En 758, le roi Pépin le Bref (vers 715-768) donne à l' abbaye de Saint-Denis plusieurs terres à Villarceaux. Ce noyau est peut-être à l'origine du prieuré féminin de Sainte-Madeleine, fondé par Louis VII le Jeune (1137-1180) dans le château dit du Couvert.
Remanié au XVIe siècle puis reconstruit au XIXe siècle dans un style néo-gothique, il sert aujourd'hui de club-house au golf. Depuis qu'il a été vendu aux enchères en 1975, le domaine de Villarceaux ne compte ainsi plus trois, mais deux châteaux.
Les défenses de la maison-forte médiévale, dont les vestiges ont été mis au jour par les archéologues, ont été renforcées au XVe siècle puis adoucies au XVIe siècle. Les sources qui perlent dans le petit vallon où s'est installé ce château du Bas ont permis, au Moyen Âge, la création d'un réseau hydraulique favorable au maraîchage et à la pisciculture.
À la Renaissance, le jardin nourricier se transforme en jardin de plaisir. Douves et chemins de ronde sont ré-aménagés en canaux et terrasses. À l'est, une charmille fait vis-à-vis au jardin des simples. L'eau miroite, murmure ou cascade dans les fontaines et les vasques.
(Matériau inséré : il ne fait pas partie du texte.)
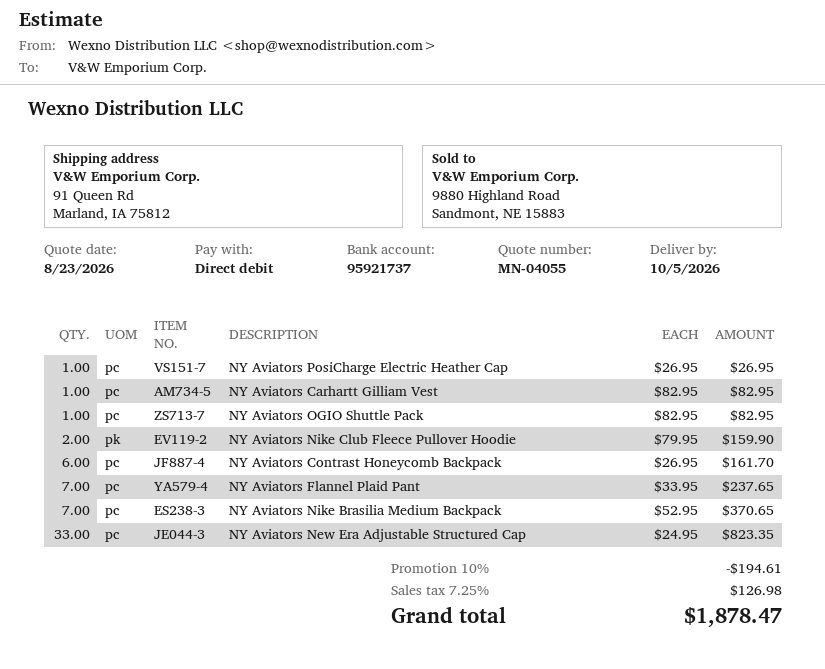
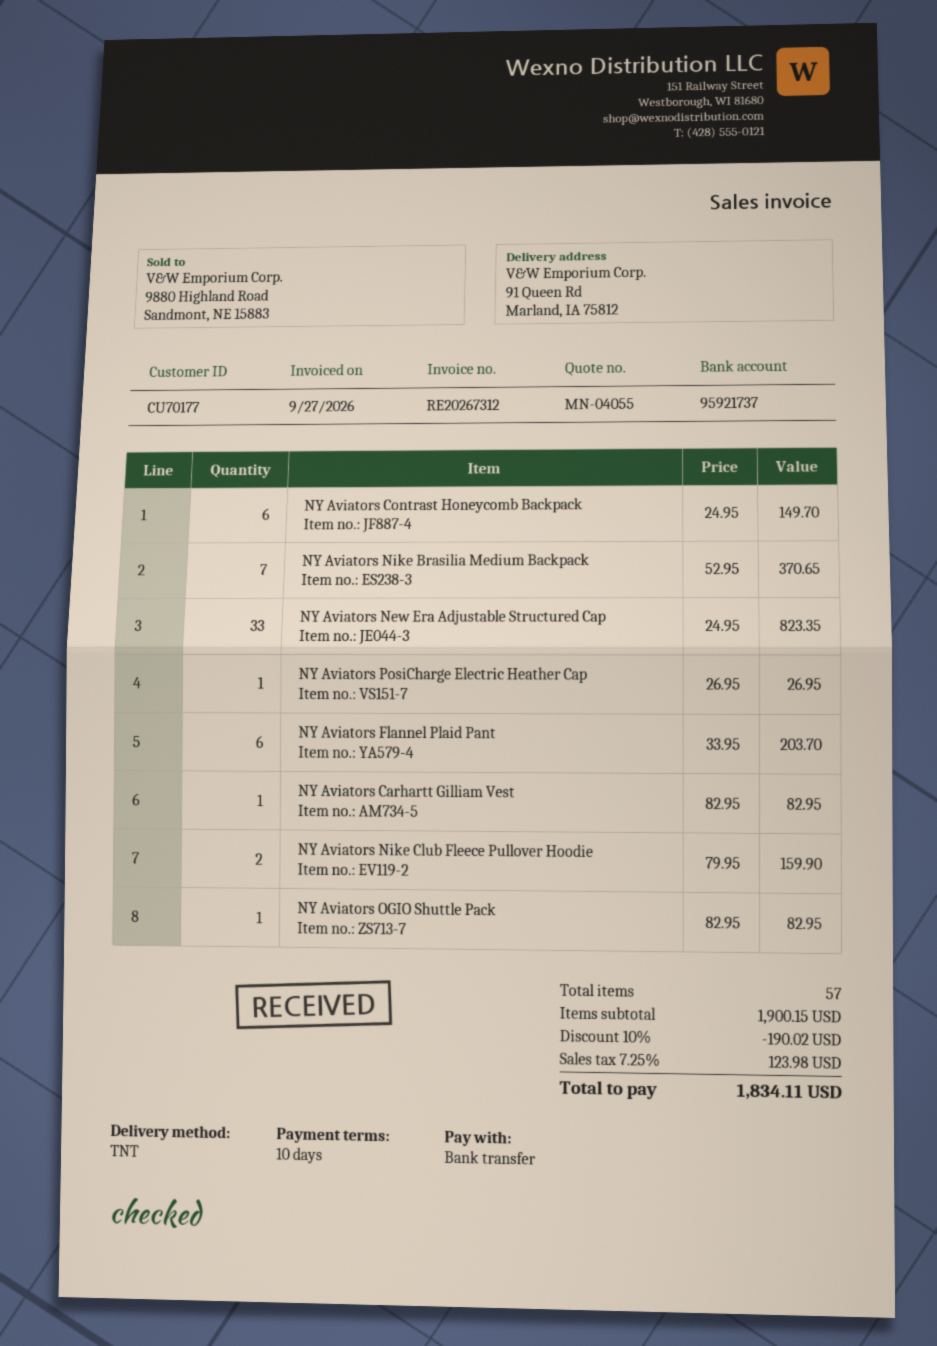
payment method: direct debit -> bank transfer
NY Aviators Contrast Honeycomb Backpack: 6 x 26.95 = 161.70 -> 6 x 24.95 = 149.70
NY Aviators Flannel Plaid Pant: 7 x 33.95 = 237.65 -> 6 x 33.95 = 203.70
discount: 10% = 194.61 -> 10% = 190.02
tax: 7.25% = 126.98 -> 7.25% = 123.98
total: 1878.47 -> 1834.11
Les broderies de buis sur l'eau, presque uniques en Europe, sont l'un des rares exemples rescapés de cet élément importé d'Italie qui, elle-même, l'a emprunté aux Arabes. Pour arriver à l'île ronde de Cythère et s'adonner au culte d'Aphrodite, les amants et les amoureux devront parcourir des parterres labyrinthiques disposés en deux files de six et strictement cloisonnés. Ce dessin est nettement influencé par Le songe de Poliphile, rêverie philosophique dont le héros erre dans un jardin allégorique et qui fut imprimée à Venise en 1499.
Le bassin des huit jets — source de jouvence de la jolie Ninon — et celui de la demi-lune remontent au XVIe siècle, la cascade et le miroir où la jeune femme se baignait nue, l'étang en croix de la Vinette et le grand étang au tracé irrégulier autour duquel s'articulent de nouvelles fontaines, bassins et bosquets, au XVIIe siècle. Pour son amant Louis de Mornay, qu'il avait fait capitaine de sa meute royale pour le lièvre et le renard, Louis XIV (1638-1715) érige en marquisat la terre de Villarceaux.
De 1755 à 1759, l'architecte Jean-Baptiste Courtonne (vers 1711-1781), érige une grande maison de plaisance pour Charles Jean Baptiste du Tilet, marquis de La Bussière et de Villarceaux. Conçu sur le modèle classique de l'hôtel entre cour et jardin, le château du Haut s'intègre dans un parc à la française qui remplace la forêt d'origine. Les pelouses qui glissent jusqu'au grand étang sont traitées de manière théâtrale, selon des ryhmes différents : la première, qui ménage une vue admirable sur le paysage environnant, descend en pente douce au pied de la façade méridionale ; elle se poursuit par un vertugadin spectaculaire, disposé en amphithéâtre sur deux terrasses ; la dernière est une longue étendue gazonnée et plantée d'arbres en lisières ; huit statues à l'antique, provenant du palais Altieri à Rome et de la villa d'Este à Côme, ponctuent cette promenade.
Au sommet de la colline, des allées rayonnantes bordées d'arbres strictement taillés dégagent des perspectives remarquables sur la façade arrière du château. L'orangerie, les serres, la glacière et les deux citernes permettant l'arrosage des parterres et prairies ont été édifiées à la fin du XIXe siècle.
Au nord, l'entrée principale du parc est fermée par une grille Louis XV surmontée des armes de la famille des Villefranche et de Mérode. À l'est, la grille des Tourelles frappe par ses maçonneries imposantes. Quant à la grille sud, elle donne accès au vieux château aujourd'hui occupé par les ateliers de l'association La Source.